*Task statement:*
Copy out the lines beginning with the one that contains "Udo Wrackmeyer hat" and ending with the last line below, exactly as they stand. Pictures are not copied.

*Records for the exercise:*
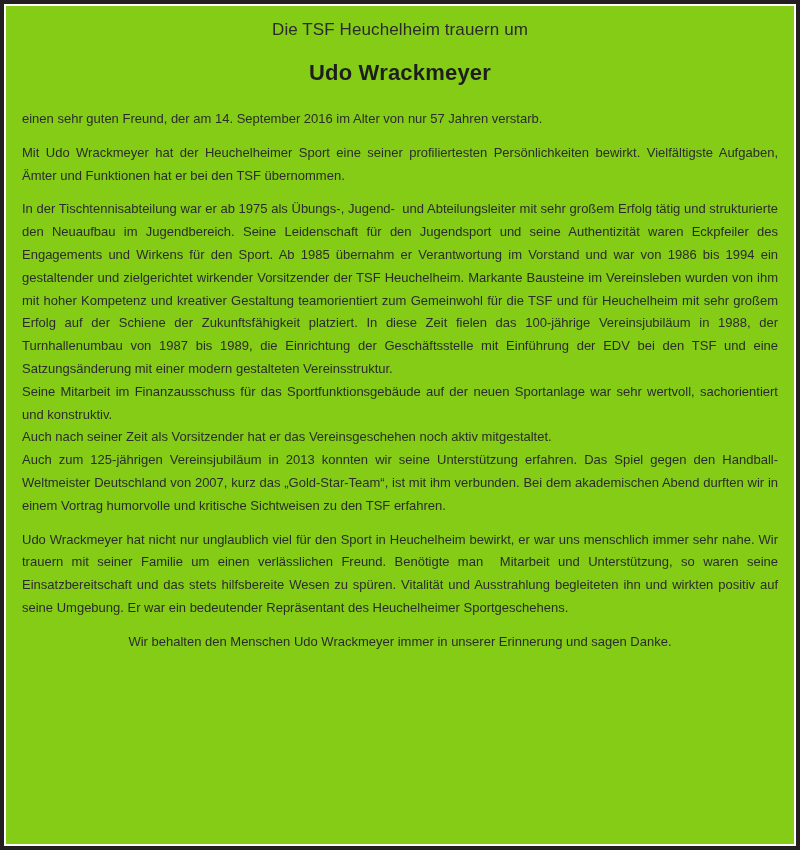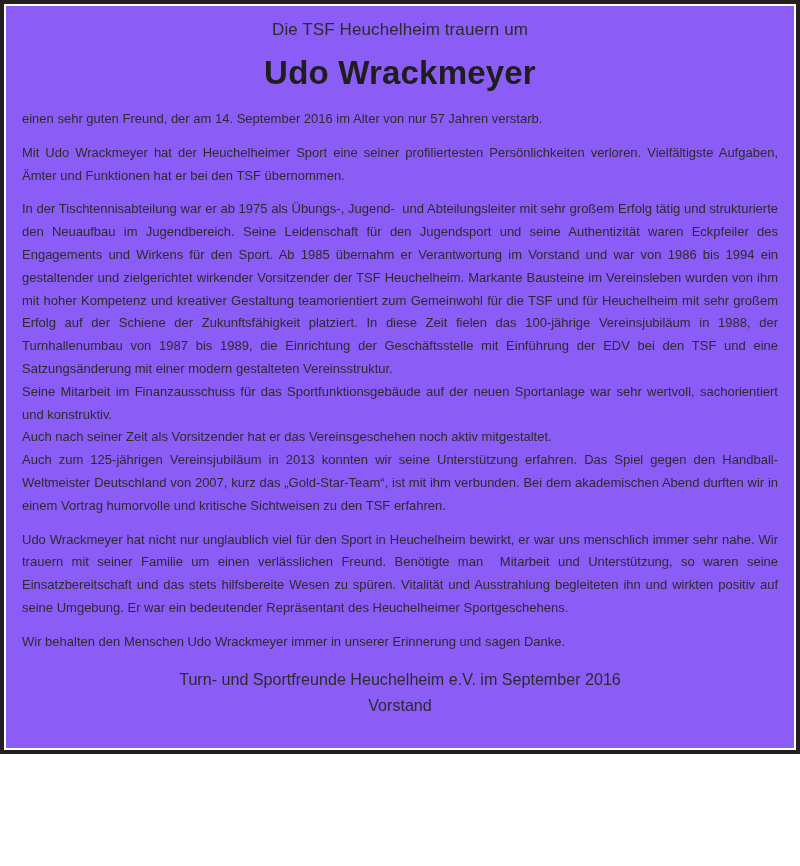"Die TSF Heuchelheim trauern um" .obituary-page { background: #8b5cf6 -> #84cc16; height: 754px -> 850px }
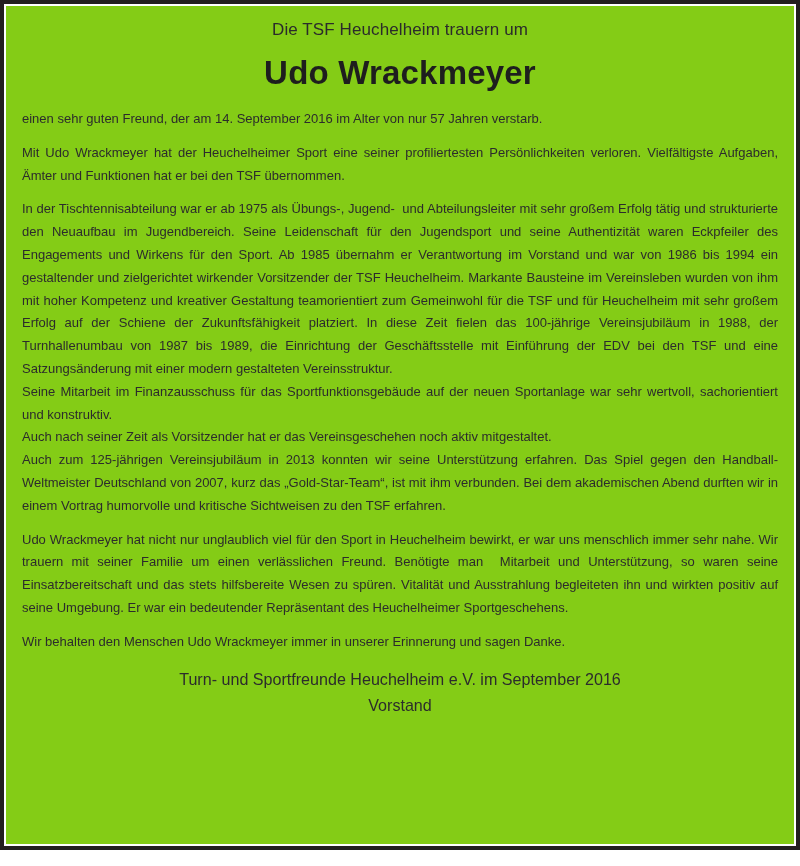"Udo Wrackmeyer" .deceased-name { font-size: 33px -> 22px }
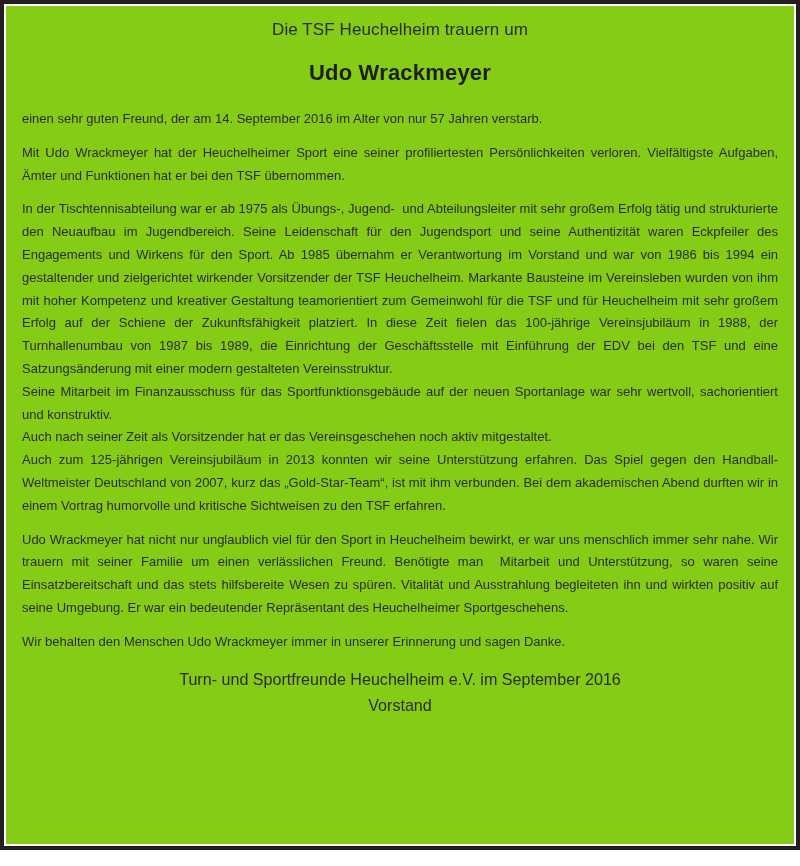"Mit Udo Wrackmeyer hat der" p.notice-paragraph { text: verloren -> bewirkt }
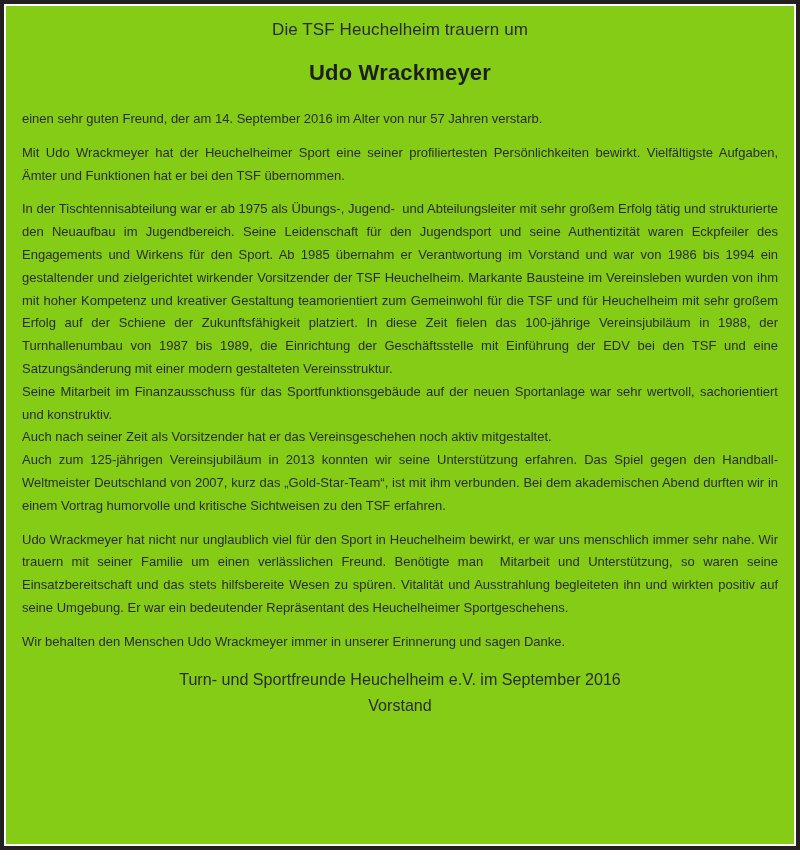"Wir behalten den Menschen Udo" .notice-paragraph.ragged { text-align: left -> center }
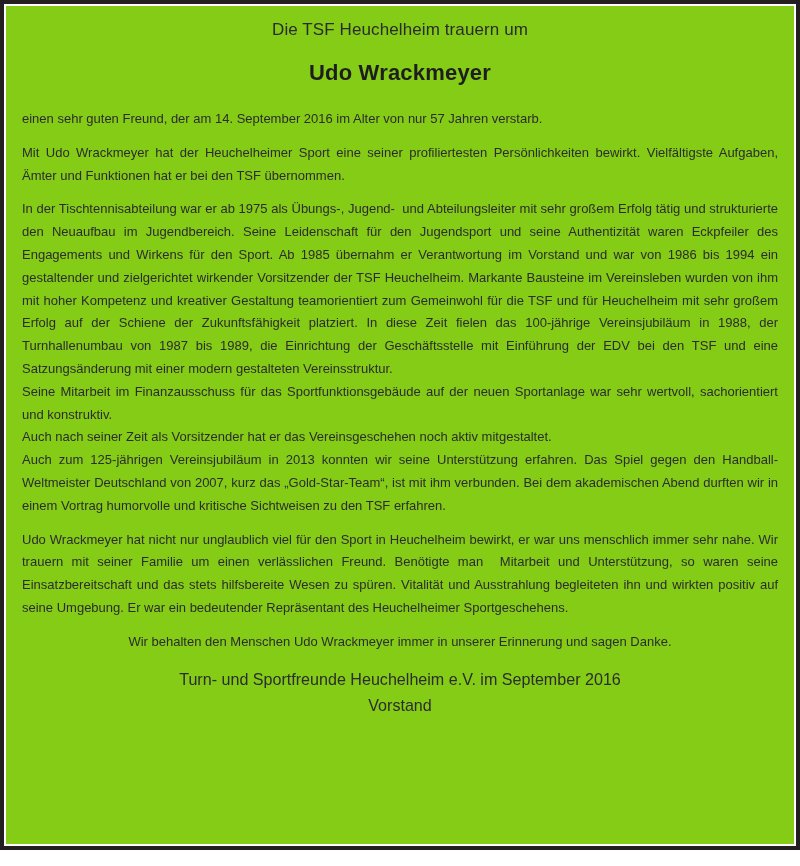"Turn- und Sportfreunde Heuchelheim e.V." div.signature-block { html: <div> <div>Turn- und Sportfreunde Heuchelheim e.V. im September 2016</div> <div>Vorstand</div> </div> -> none }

*Task result:*
"Mit Udo Wrackmeyer hat der" p.notice-paragraph { text: verloren -> bewirkt }
"Wir behalten den Menschen Udo" .notice-paragraph.ragged { text-align: left -> center }
"Turn- und Sportfreunde Heuchelheim e.V." div.signature-block { html: <div> <div>Turn- und Sportfreunde Heuchelheim e.V. im September 2016</div> <div>Vorstand</div> </div> -> none }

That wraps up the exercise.